Training Your Customers

Back in 2000, when we predicted that early attempts to conquer the last mile would fall flat, we also offered a caveat: New models would likely emerge as companies attempted to find the optimal trade-offs to meet consumer needs. The solutions took much longer than the failures, but innovations by industry leaders are finally starting to show promise.
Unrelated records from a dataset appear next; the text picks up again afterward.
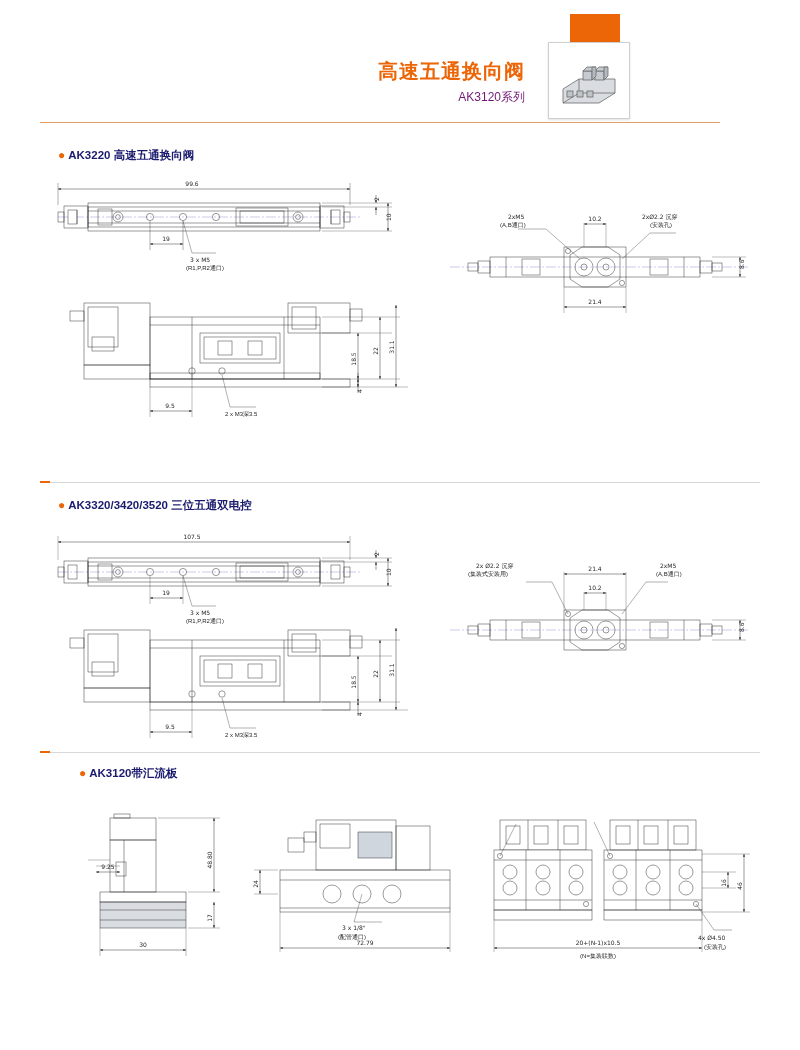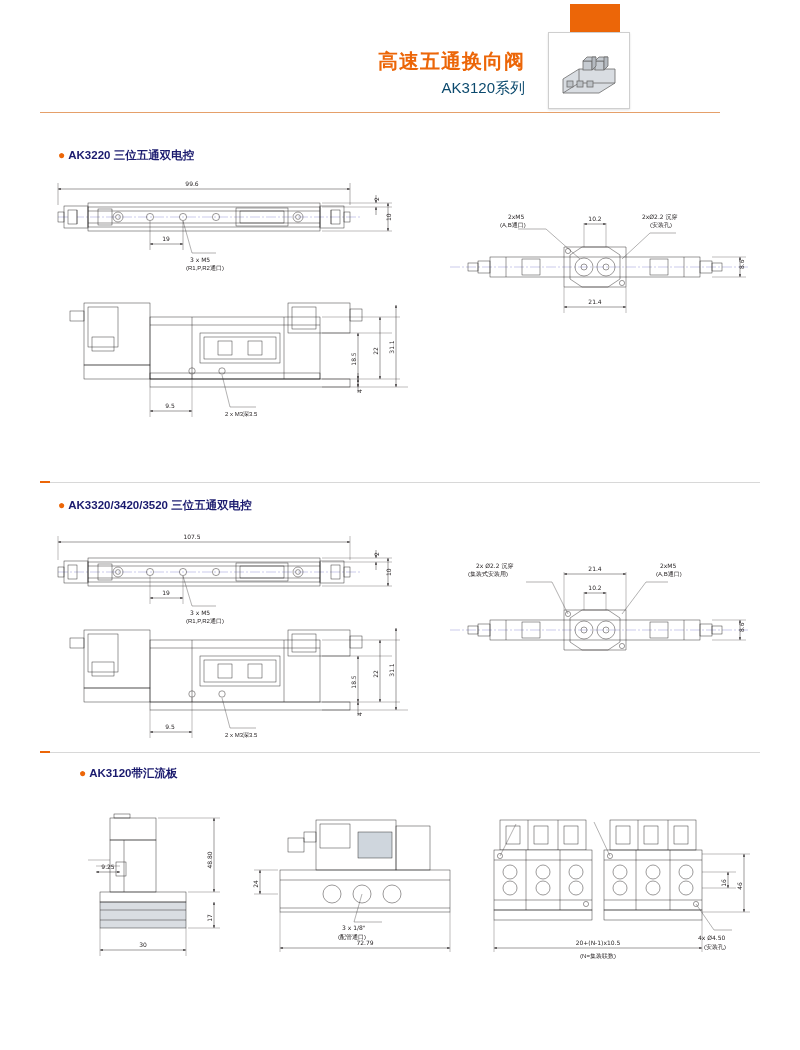--- a/index.html
+++ b/index.html
@@ -14,7 +14,7 @@
   .page{position:absolute;inset:0;}
 
   
-  .header{position:absolute;left:0;top:4px;width:660px;height:118px;}
+  .header{position:absolute;left:0;top:14px;width:660px;height:118px;}
   .hdr-orange-bar{
     position:absolute;right:40px;top:0;width:50px;height:30px;background:#ec6608;
   }

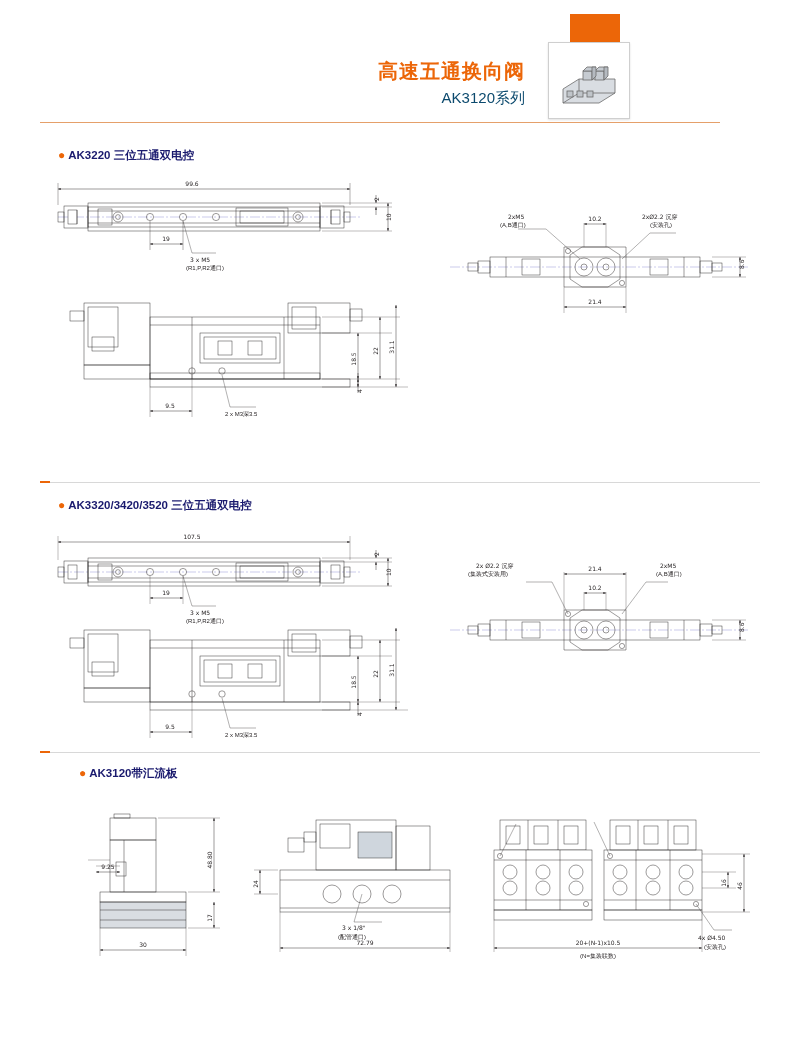--- a/index.html
+++ b/index.html
@@ -25,7 +25,7 @@
   }
   .hdr-sub{
     position:absolute;right:135px;top:75px;
-    font-size:15px;color:#0c4a6e;white-space:nowrap;
+    font-size:12px;color:#701a75;white-space:nowrap;
   }
   .hdr-rule{
     position:absolute;left:40px;top:108px;width:680px;height:1px;background:#e5a06a;

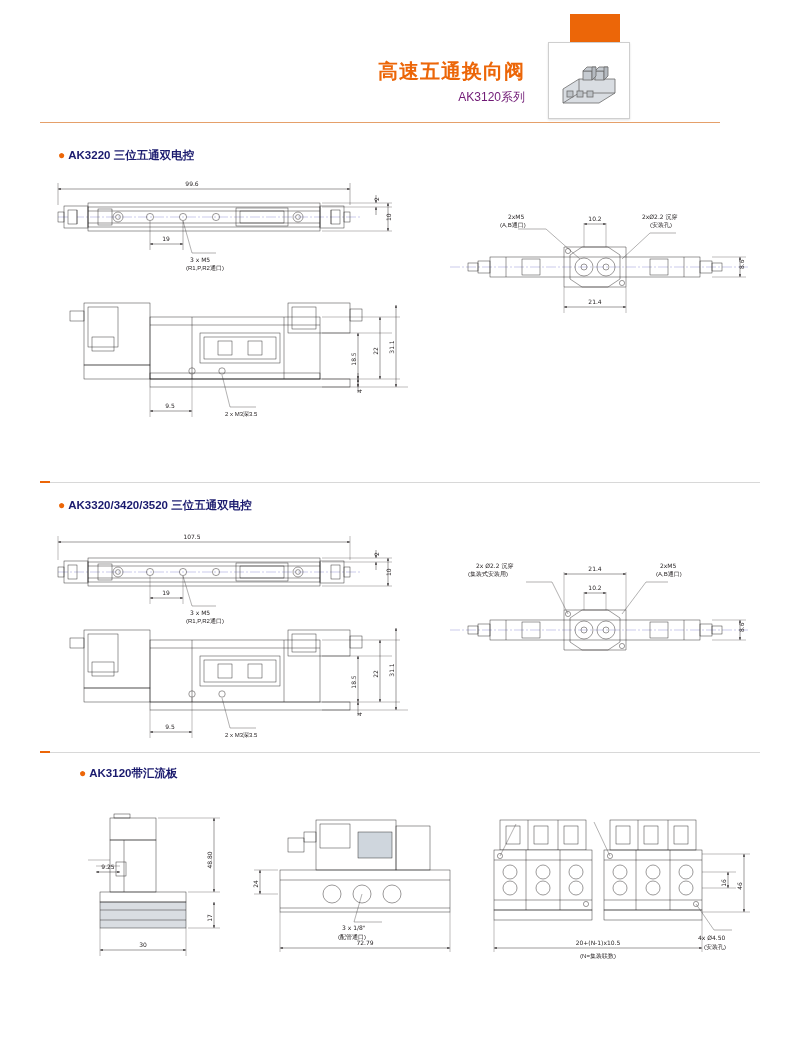--- a/index.html
+++ b/index.html
@@ -83,7 +83,7 @@
   </div>
 
   <div class="sect-title" style="left:58px;top:148px;">
-    <span class="bullet">●</span><span>AK3220 三位五通双电控</span>
+    <span class="bullet">●</span><span>AK3220 高速五通换向阀</span>
   </div>
 
   <div class="dwg" style="left:40px;top:165px;">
Given the various last-mile approaches at play, retailers — as well as CPG companies with direct-to-consumer e-commerce aspirations — need to be proactive. Consumer behaviors continue to evolve in response to new, dynamic offerings. Rather than reacting to those behaviors and trying to give people what they seem to want, companies should instead determine the right model for last-mile delivery of their goods, and create a value proposition that builds on their strengths. In other words, they should stop following customer behavior and start leading it, by “training” their customers in the behaviors that make economic sense using digital engagement that builds on their brands.
Admittedly, training consumers is easier for startups, because their customers have not yet built up any preconceived notions or ingrained behaviors. Some companies may be hesitant to try to shape the behaviors of their customers, thinking that technology changes so rapidly that any model that works today could be obsolete in three months. And although it is true that behaviors and technology evolve quickly, the same can’t be said of fundamental economics. The underlying drivers of success in retail, and particularly in the last mile — speed, variety, convenience, and cost — still depend on the physical supply chain, not merely the ephemeral zeros and ones employed in the world of digital engagement. The physical elements of those trade-offs move far more slowly than the technological shifts. The bottom line for companies? Get the structural elements of your last-mile approach right, build digitally engaging technology to capitalize on it, and train your customers to behave to your advantage.